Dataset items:
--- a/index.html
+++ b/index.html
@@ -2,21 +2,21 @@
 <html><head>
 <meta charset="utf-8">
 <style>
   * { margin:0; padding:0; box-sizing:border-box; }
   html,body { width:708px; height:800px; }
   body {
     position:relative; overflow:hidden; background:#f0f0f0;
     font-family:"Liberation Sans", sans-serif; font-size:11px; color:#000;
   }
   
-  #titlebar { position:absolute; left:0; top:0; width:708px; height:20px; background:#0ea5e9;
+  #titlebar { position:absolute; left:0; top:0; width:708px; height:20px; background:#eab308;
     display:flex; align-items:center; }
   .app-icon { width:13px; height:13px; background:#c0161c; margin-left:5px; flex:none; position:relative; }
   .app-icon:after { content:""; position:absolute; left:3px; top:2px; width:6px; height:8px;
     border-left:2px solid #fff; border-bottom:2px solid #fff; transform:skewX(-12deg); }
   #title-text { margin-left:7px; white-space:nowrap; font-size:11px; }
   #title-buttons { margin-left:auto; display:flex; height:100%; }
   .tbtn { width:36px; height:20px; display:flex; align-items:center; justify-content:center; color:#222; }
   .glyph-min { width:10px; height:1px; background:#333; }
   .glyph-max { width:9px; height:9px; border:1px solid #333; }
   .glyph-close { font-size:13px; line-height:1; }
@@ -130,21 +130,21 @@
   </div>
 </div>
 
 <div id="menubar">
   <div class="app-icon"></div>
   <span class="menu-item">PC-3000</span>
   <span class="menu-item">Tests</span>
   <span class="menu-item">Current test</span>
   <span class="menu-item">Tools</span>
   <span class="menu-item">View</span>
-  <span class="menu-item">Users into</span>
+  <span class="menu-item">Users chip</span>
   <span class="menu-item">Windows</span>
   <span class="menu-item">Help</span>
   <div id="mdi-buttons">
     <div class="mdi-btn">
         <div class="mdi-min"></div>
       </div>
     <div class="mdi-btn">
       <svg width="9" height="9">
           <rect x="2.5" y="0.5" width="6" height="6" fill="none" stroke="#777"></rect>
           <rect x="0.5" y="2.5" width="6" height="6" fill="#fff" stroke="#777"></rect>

==

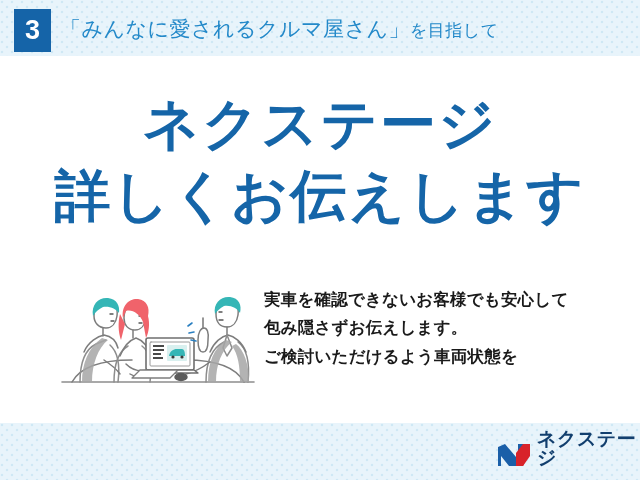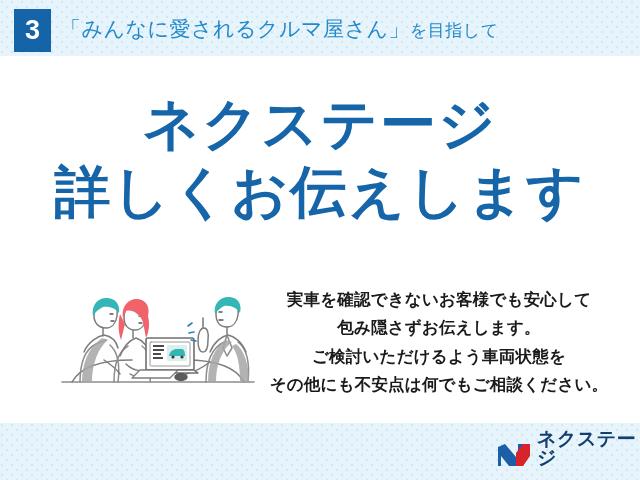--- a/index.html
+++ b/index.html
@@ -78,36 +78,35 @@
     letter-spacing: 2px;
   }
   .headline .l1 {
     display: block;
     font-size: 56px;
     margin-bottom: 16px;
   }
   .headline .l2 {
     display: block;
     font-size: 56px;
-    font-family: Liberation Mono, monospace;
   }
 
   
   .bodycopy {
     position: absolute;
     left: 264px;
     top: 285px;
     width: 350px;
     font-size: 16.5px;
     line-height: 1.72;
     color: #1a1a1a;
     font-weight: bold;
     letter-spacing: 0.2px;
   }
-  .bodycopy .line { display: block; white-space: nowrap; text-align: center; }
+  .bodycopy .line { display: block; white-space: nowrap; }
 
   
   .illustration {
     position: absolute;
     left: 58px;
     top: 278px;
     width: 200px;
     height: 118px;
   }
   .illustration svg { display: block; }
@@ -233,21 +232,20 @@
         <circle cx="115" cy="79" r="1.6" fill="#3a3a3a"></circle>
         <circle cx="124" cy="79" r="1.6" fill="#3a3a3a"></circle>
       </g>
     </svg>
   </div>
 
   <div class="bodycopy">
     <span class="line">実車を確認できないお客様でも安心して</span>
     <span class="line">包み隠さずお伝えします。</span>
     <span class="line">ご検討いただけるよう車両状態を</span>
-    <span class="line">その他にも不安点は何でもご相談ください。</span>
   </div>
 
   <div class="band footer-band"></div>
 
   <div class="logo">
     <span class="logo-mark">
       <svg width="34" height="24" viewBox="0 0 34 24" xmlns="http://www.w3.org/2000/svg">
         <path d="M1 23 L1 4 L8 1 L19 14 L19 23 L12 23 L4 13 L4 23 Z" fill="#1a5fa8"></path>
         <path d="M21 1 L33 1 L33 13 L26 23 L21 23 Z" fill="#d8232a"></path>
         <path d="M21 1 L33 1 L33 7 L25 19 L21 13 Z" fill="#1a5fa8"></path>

Your objective: Filter the entries down to the lines containing "center". Copy each of those lines.

Task result:
     display:flex; align-items:center; }
   .tbtn { width:36px; height:20px; display:flex; align-items:center; justify-content:center; color:#222; }
-  .bodycopy .line { display: block; white-space: nowrap; text-align: center; }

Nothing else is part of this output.